Edit tracking data

-----

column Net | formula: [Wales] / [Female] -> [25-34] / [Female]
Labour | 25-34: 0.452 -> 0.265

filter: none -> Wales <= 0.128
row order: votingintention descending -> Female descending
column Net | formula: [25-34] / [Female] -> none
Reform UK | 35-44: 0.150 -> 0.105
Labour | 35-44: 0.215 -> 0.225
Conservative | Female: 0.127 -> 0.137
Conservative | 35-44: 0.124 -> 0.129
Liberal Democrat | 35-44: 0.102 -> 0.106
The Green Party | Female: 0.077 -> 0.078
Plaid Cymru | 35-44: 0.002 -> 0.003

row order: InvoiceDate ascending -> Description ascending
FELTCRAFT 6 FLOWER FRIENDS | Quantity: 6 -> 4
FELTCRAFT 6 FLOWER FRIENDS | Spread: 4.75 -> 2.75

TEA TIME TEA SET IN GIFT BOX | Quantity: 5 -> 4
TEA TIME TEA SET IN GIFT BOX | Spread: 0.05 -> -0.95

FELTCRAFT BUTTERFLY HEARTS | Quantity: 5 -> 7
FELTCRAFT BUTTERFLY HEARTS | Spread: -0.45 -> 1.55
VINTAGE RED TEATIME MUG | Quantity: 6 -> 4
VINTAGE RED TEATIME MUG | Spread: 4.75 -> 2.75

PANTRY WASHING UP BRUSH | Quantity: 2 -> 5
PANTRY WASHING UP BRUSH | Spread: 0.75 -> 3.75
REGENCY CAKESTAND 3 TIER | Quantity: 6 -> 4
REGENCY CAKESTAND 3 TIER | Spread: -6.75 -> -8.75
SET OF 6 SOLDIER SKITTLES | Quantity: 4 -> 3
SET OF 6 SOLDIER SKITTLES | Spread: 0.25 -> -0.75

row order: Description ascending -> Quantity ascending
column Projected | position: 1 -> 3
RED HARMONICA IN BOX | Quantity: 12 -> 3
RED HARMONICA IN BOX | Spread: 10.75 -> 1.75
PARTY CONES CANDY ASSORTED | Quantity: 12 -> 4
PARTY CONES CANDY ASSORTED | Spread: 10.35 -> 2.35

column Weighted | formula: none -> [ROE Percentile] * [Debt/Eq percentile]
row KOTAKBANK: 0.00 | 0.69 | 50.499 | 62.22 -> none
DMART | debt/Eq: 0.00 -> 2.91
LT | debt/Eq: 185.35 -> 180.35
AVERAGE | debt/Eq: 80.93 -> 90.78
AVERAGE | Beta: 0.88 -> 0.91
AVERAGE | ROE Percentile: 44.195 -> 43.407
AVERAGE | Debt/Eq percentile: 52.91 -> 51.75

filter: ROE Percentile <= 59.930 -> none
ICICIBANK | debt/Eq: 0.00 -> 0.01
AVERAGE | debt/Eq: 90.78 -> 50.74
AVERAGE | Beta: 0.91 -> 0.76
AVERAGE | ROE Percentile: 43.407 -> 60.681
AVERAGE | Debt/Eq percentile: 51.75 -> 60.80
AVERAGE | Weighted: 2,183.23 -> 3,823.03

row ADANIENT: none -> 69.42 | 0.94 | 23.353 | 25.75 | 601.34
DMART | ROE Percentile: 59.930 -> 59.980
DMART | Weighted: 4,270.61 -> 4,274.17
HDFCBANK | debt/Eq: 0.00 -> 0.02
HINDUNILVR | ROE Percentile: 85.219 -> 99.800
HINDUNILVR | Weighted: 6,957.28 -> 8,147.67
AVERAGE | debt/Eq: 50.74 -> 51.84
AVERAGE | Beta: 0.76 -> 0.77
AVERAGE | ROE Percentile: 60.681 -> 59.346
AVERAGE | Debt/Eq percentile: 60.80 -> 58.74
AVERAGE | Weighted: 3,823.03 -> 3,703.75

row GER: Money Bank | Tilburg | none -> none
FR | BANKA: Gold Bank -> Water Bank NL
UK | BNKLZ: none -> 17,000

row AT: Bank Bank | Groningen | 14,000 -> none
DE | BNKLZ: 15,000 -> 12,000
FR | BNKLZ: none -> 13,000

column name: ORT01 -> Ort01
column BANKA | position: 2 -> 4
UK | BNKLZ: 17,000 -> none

-----

_Exercise brief_:
Look above for the line with "column Weighted |"; retype exactly that line, every line after it up to the line with "AVERAGE | ROE Percentile: 60.681 -> 59.346", and that line too, nothing else.

_Completed task_:
column Weighted | formula: none -> [ROE Percentile] * [Debt/Eq percentile]
row KOTAKBANK: 0.00 | 0.69 | 50.499 | 62.22 -> none
DMART | debt/Eq: 0.00 -> 2.91
LT | debt/Eq: 185.35 -> 180.35
AVERAGE | debt/Eq: 80.93 -> 90.78
AVERAGE | Beta: 0.88 -> 0.91
AVERAGE | ROE Percentile: 44.195 -> 43.407
AVERAGE | Debt/Eq percentile: 52.91 -> 51.75

filter: ROE Percentile <= 59.930 -> none
ICICIBANK | debt/Eq: 0.00 -> 0.01
AVERAGE | debt/Eq: 90.78 -> 50.74
AVERAGE | Beta: 0.91 -> 0.76
AVERAGE | ROE Percentile: 43.407 -> 60.681
AVERAGE | Debt/Eq percentile: 51.75 -> 60.80
AVERAGE | Weighted: 2,183.23 -> 3,823.03

row ADANIENT: none -> 69.42 | 0.94 | 23.353 | 25.75 | 601.34
DMART | ROE Percentile: 59.930 -> 59.980
DMART | Weighted: 4,270.61 -> 4,274.17
HDFCBANK | debt/Eq: 0.00 -> 0.02
HINDUNILVR | ROE Percentile: 85.219 -> 99.800
HINDUNILVR | Weighted: 6,957.28 -> 8,147.67
AVERAGE | debt/Eq: 50.74 -> 51.84
AVERAGE | Beta: 0.76 -> 0.77
AVERAGE | ROE Percentile: 60.681 -> 59.346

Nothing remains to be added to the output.